(Beginning of Supplied material)

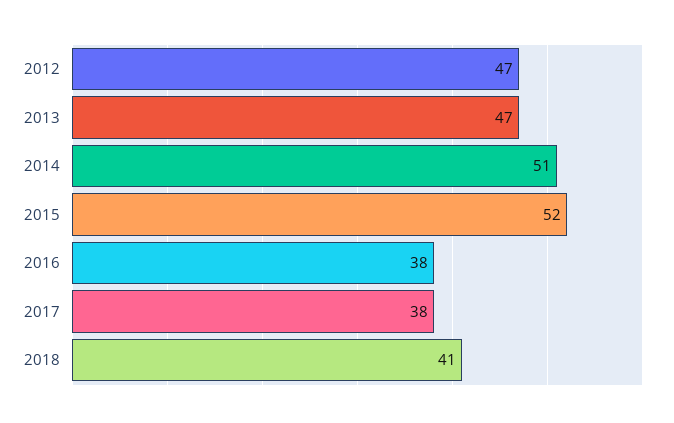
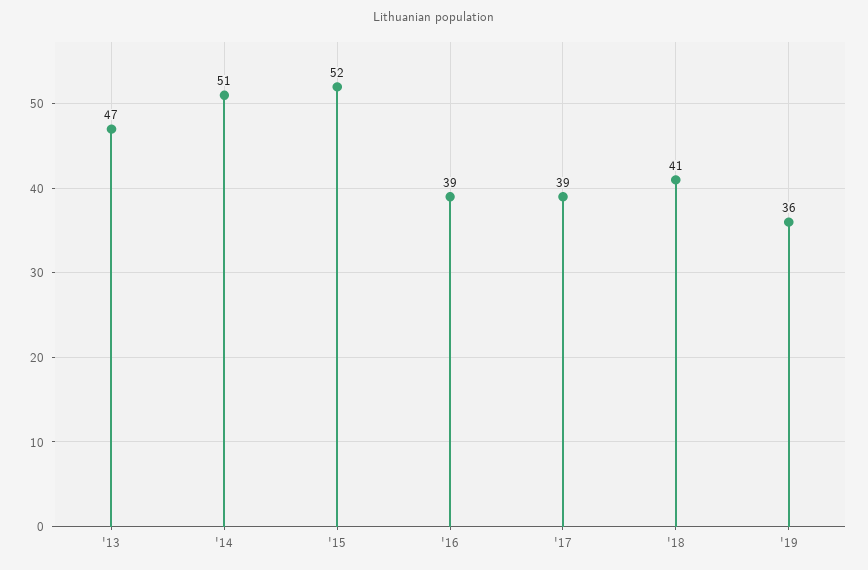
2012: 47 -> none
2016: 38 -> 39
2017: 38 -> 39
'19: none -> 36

(End of Supplied material)
(Beginning of Supplied material)

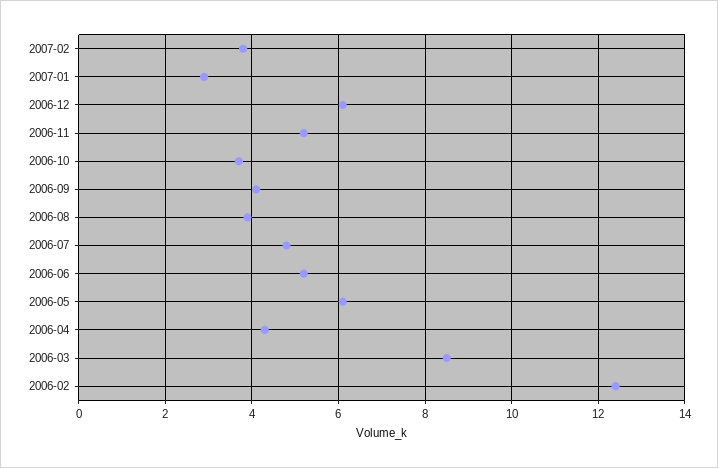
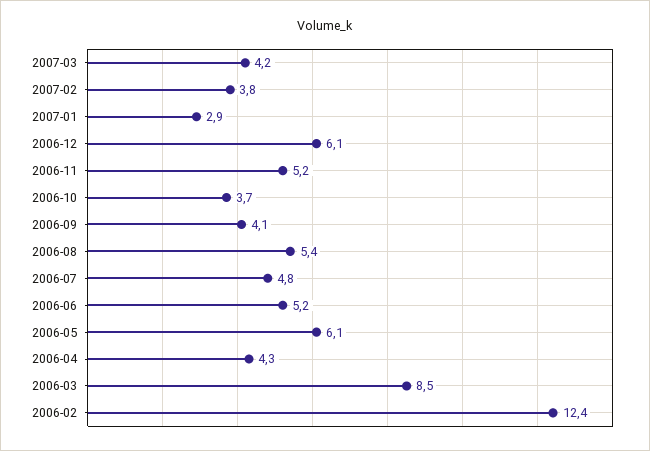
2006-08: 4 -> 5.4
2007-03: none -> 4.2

(End of Supplied material)

Whenever a line in the material contains the word "none", copy that line.

### Finished exercise
2012: 47 -> none
'19: none -> 36
2007-03: none -> 4.2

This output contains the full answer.